O tym, że Boruc jest nałogowym palaczem, wiadomo od dawna. Zdjęcia gwiazdora puszczającego dymka trafiają co jakiś czas na strony polskich czy brytyjskich gazet. Jeden czy dwa papierosy pewnie nie zaszkodzą, ale kiedy pali się od lat, skutki mogą być przecież straszne. Arturze, czy naprawdę brakuje ci silnej woli, żeby przestać zatruwać swój organizm?!

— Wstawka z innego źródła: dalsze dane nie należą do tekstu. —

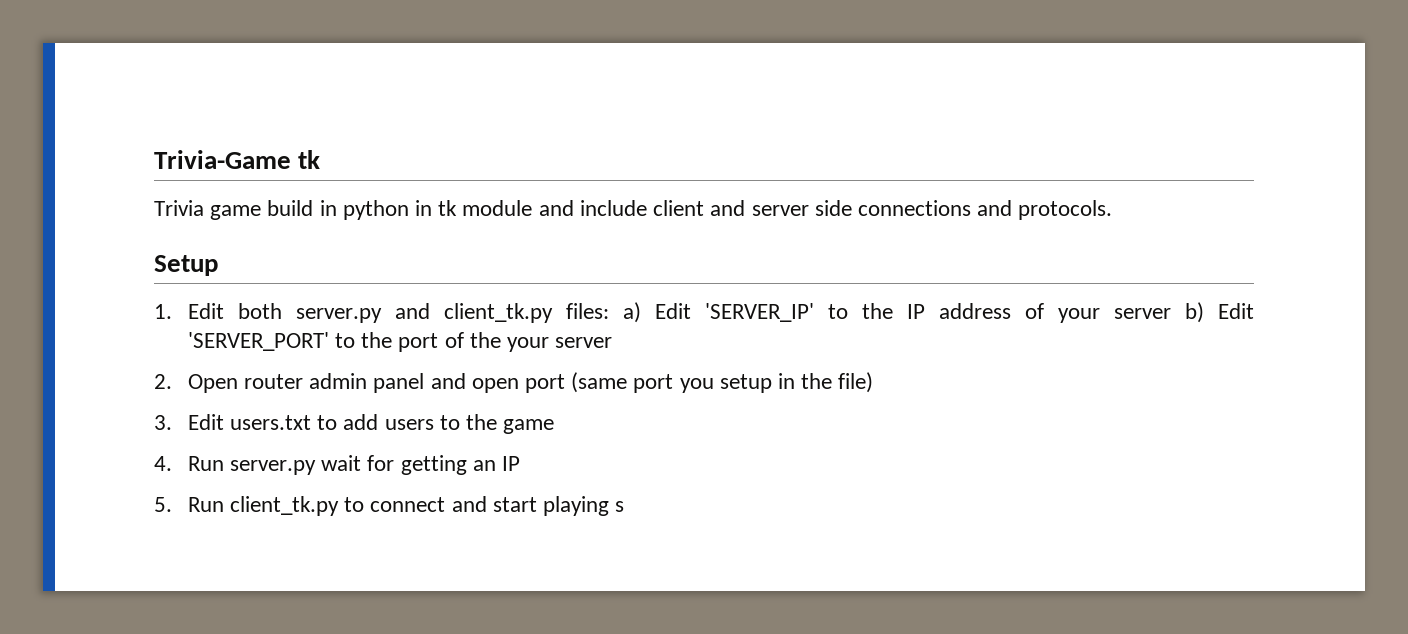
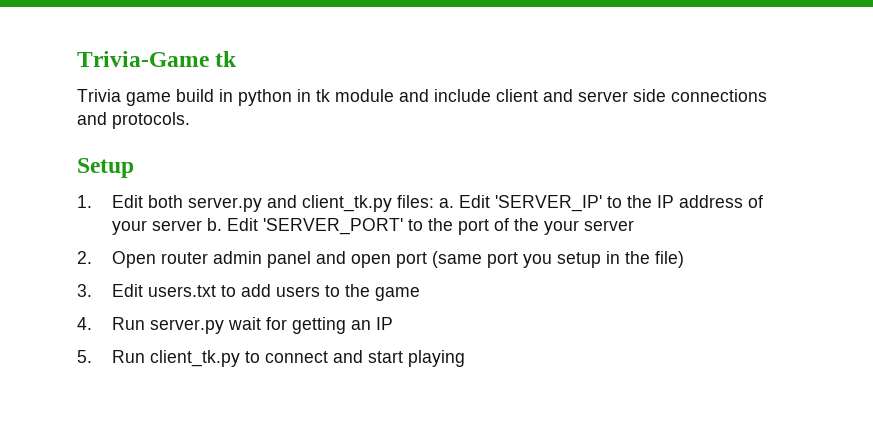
[622,302,641,323] a) -> [438,198,454,208] a.
[1184,302,1204,323] b) -> [206,218,222,231] b.
[615,501,625,512] s -> (465, 358) none

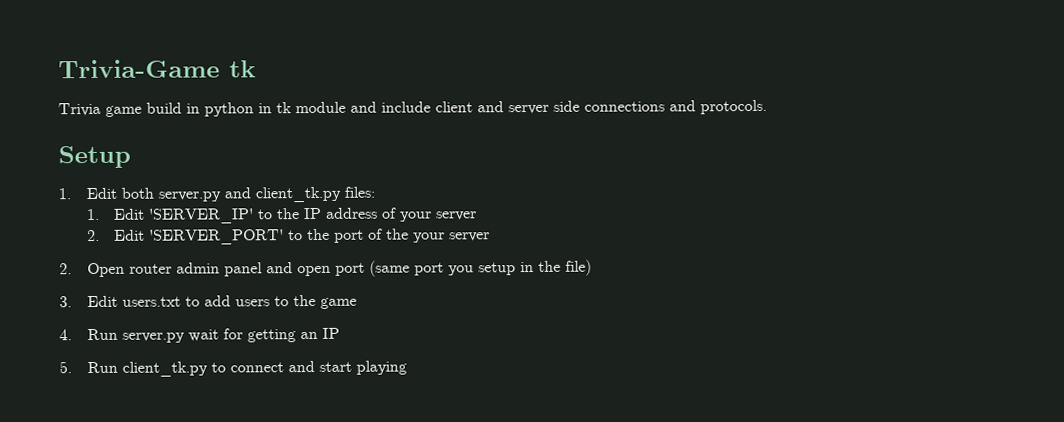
[438,198,454,208] a. -> [85,208,100,221] // 1.
[206,218,222,231] b. -> [86,229,100,242] // 2.

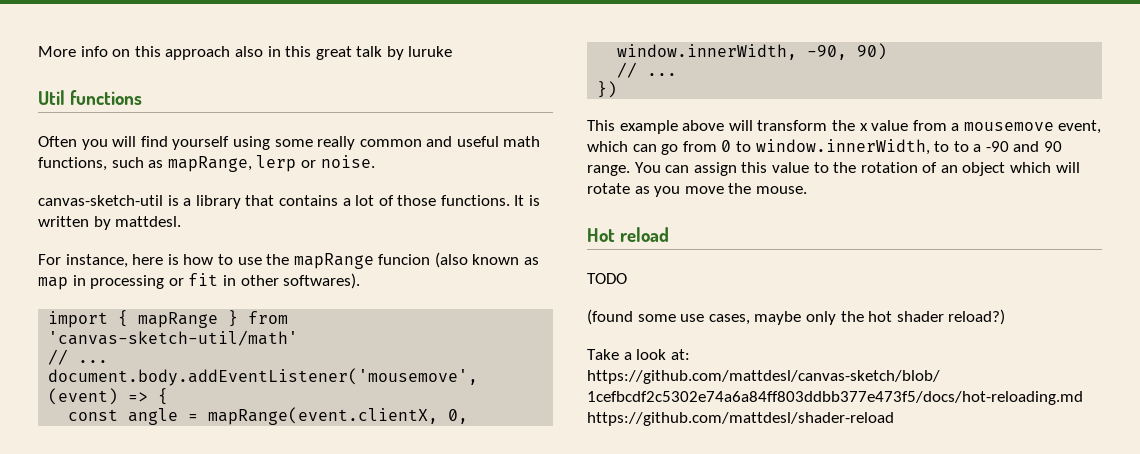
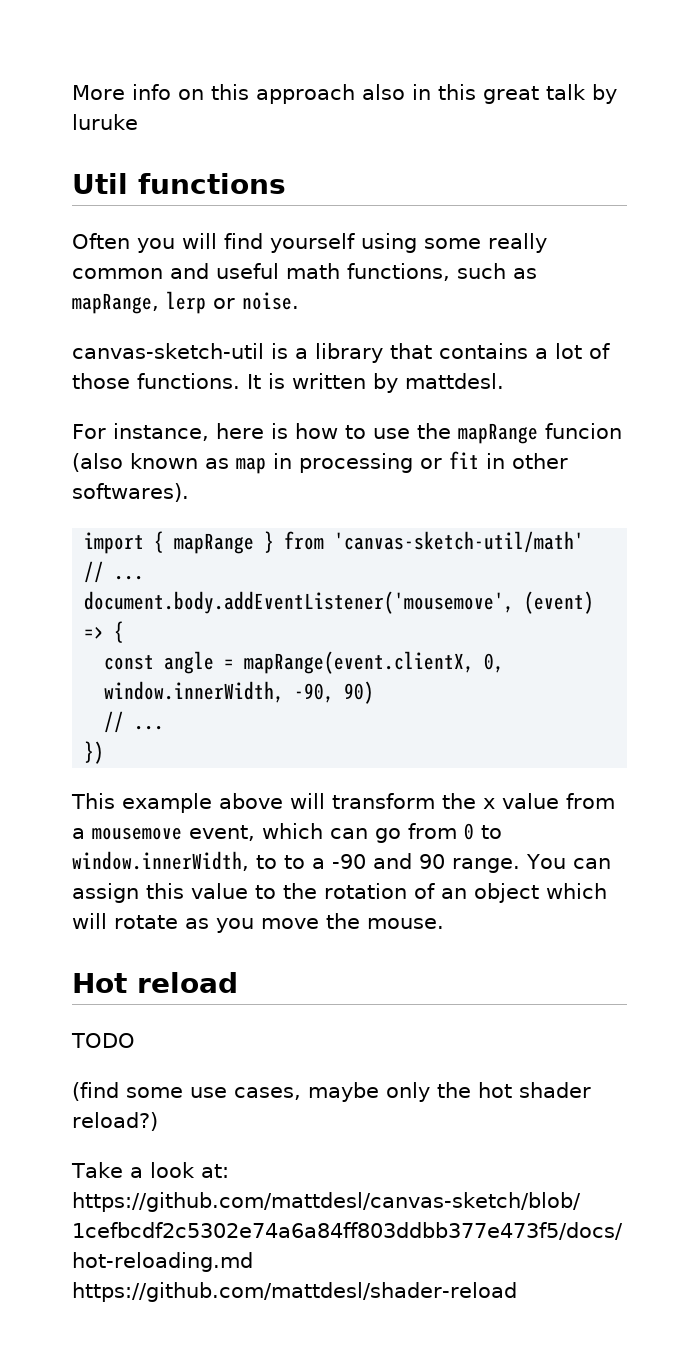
[587,309,633,325] (found -> [72,1082,119,1101] (find

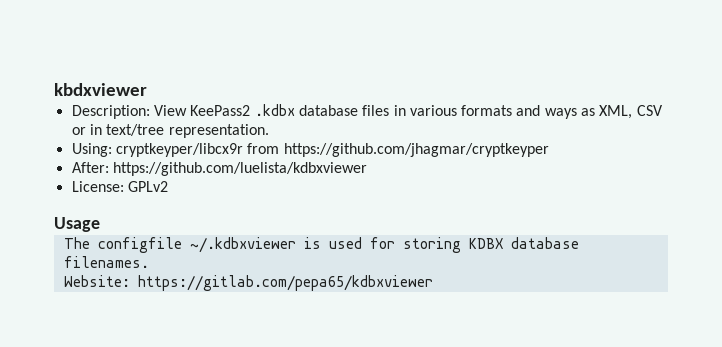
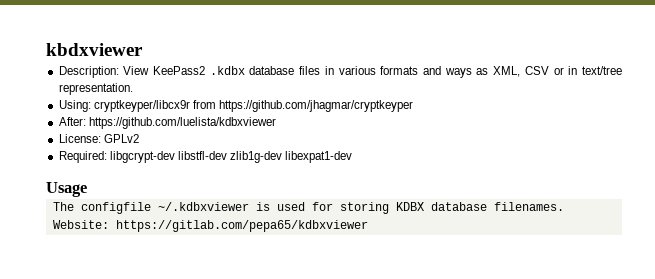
(168, 186) none -> [58,151,353,163] // Required: libgcrypt-dev libstfl-dev zlib1g-dev libexpat1-dev

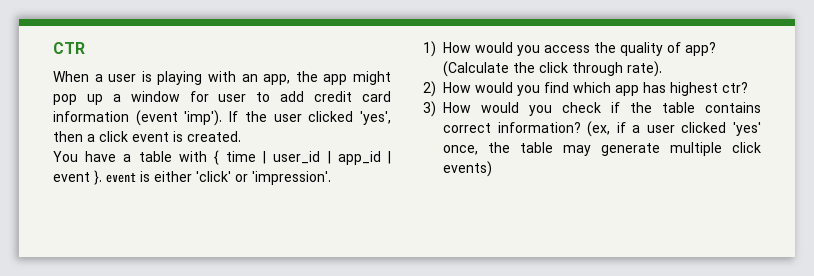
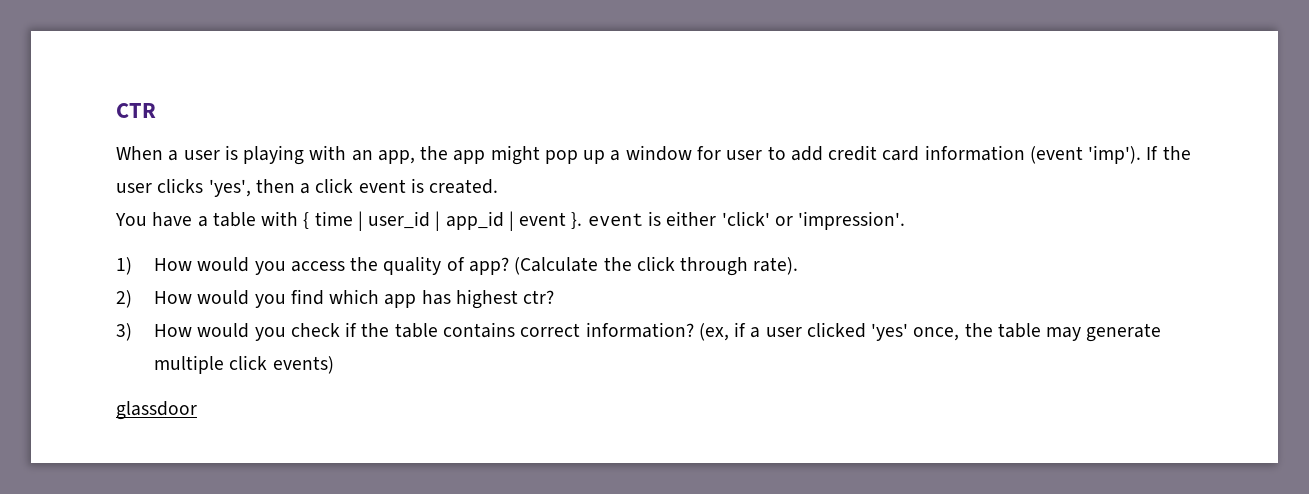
[308,111,354,122] clicked -> [157,178,204,193] clicks
(492, 169) none -> [116,401,197,420] // glassdoor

Niedawno Boruc wyznał w wywiadzie, że marzy o tym, żeby wystąpić w reprezentacji po raz 60.

- W Polsce to duża sprawa, bo z 60 meczami w kadrze wkraczasz do Klubu Wybitnego Reprezentanta. To też ważne dla mnie osobiście, ponieważ kiedyś obiecałem zmarłemu kilka lat temu ojcu, że się w tym klubie znajdę - tłumaczył w brytyjskich mediach, być może nieświadomy tego, że PZPN rok temu zmienił zasady i członkiem tego elitarnego grona zostaje się nie po 60., ale dopiero po 80. meczu w kadrze. Na tyle występów 35-letni Boruc też ma duże szanse, ale papierosy na pewno mu w tym nie pomogą...

Hiszpania: Grzegorz Krychowiak znalazł się w oficjalnej drużynie sezonu Primera Division!

Swoją drogą to ciekawe, że po wyjeździe ze zgrupowania Fabiańskiego wszyscy bramkarze naszej reprezentacji kojarzą się z przemysłem tytoniowym. Boruc i Szczęsny regularnie palą, a trzeci to... Tytoń.